Thursday, November 3, 2011
The Tomato sure doesn't fall far from the tree...
I can hardly believe my middle child is four years old today...(sigh)
Affectionately dubbed The Crazy Tomato for her strawberry blond hair and infectiously spontaneous personality, my own little personal Jan Brady is by no means in danger of being lost midst her two sisters. While she sports at the very least an initial minimal shyness, she quickly makes up for that once you've been properly sized up and categorized in her mind as either fun, potentially fun or blah.
Don't be offended by that fact because I've spent my fair share of time in each classification.
Just this past weekend I was trying to explain something to her about...well...I don't actual remember, but I'm sure it was one of the trillion life-lessons I'm required to dole out under the expectations that accompany the title DAD. After the brief explanation while we were riding in the car, I get this:
Tony C: (looking back through the rear view mirror) Are you listening to me?

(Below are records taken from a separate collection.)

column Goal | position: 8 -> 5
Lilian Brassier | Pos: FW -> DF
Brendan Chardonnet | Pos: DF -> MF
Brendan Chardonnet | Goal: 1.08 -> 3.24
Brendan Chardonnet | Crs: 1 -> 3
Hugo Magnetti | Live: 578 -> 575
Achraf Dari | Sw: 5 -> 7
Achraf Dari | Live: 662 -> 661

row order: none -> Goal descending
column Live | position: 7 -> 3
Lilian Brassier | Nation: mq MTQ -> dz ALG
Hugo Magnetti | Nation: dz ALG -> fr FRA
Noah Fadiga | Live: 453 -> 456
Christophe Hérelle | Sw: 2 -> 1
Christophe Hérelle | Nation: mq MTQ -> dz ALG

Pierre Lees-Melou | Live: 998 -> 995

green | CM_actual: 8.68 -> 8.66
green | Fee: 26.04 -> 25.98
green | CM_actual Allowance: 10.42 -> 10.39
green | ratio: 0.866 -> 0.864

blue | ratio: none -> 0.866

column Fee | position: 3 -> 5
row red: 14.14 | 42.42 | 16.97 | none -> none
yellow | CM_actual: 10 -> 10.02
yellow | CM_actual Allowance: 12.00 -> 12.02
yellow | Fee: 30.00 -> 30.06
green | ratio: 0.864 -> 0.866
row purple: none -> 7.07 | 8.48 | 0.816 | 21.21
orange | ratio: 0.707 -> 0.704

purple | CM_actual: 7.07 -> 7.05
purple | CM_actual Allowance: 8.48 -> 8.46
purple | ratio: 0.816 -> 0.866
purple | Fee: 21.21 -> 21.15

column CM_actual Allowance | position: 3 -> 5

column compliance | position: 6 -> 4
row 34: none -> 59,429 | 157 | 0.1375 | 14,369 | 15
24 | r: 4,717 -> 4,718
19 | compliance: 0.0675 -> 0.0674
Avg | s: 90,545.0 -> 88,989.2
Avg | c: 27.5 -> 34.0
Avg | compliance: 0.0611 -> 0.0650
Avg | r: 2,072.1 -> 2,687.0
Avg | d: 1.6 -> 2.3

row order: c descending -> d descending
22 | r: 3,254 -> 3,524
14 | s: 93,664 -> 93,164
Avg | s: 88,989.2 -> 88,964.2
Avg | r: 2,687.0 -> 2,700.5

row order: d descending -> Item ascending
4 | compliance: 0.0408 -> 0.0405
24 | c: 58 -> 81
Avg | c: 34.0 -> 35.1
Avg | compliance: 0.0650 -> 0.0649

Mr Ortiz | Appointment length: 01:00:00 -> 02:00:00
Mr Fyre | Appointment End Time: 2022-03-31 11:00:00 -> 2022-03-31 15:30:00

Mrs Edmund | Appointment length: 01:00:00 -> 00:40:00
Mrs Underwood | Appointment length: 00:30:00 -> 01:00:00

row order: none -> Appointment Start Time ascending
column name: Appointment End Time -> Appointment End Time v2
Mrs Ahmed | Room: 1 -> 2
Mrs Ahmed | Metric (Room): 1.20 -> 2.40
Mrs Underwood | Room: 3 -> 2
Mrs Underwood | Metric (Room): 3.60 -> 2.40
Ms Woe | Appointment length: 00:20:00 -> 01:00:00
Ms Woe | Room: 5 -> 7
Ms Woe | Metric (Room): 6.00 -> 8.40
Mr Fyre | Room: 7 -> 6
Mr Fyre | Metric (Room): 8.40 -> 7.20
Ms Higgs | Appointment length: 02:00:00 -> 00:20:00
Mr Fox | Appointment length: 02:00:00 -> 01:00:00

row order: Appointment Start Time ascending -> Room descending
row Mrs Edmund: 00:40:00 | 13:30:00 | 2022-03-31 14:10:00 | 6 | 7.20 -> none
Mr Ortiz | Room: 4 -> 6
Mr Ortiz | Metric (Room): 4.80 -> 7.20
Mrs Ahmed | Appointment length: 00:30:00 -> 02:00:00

Crazy Tomato: (looking out the car side window): Okay. I just don't find that interesting. You think it's interesting, but I just don't think that's interesting. Maybe...you can talk about something interesting now. Can I listen to my CD?
Tony C: (under breath): Geez. As if I don't get that enough from your mother and the teenager...
Conversation classified= Blah. Moving on to music =fun.
Or this recent exchange:
Crazy Tomato: (walking into living room and rolling eyes) Why do you watch the NewsHour every stinkin' day dad?
Tony C: (Trying to be clever) Why do you watch Phineas and Ferb every day?
Crazy T: I mean duh...because it's funny and fun.
Tony C: Well maybe I think the NewsHour is funny and fun (as I notice scene of rioting in Syria on screen).
Crazy T: What's fun about people running around screaming and throwing fire things and getting beat up? Should I be watching this? Mom don't let me watch stuff like this.
Tony C: (Cleverness obviously failing) You're right...you shouldn't. Go to your room and play.
Crazy T: (running back through hallway) Mom! Dad's letting me watch bad stuff on the NewsHour!
We've still got to have that talk about snitching which I'm sure she's going to love.
In a growing trend that seems to upset...maybe more irritate... her mother (providing all the motivation I need to continue), my fun-time interactions with the Crazy Tomato have broken down below even a sophomoric-level of crude humor which includes jokes about painting boogers blue, a plethora of poop-related phrases, and even a rather catchy little ditty about shining a flashlight on some body's crack (bottom). Yep...I just love that kid!
Of course, such things have a tendency to backfire and usually at the most inopportune moments like the grocery store, when we have company, or (gasp) in church. I'm just thankful that initial shyness pretty much prevents her from wanting to sing in front of people.
It seems like only yesterday when her then-four-year-old sister, unencumbered by said public-related restriction, was invited to take center stage while at church with my mom one Sunday. Unbeknowst to her, Dirty Deeds Done Dirt Cheap doesn't hold the same classic status with Methodist as it does mainstream rock fans...at least while in the church. I still hear about that one 12 years later.
Maybe the crack song isn't such a good idea after all...
Happy Birthday Crazy Tomato. I love you more than macaroni and cheese with sprinkles!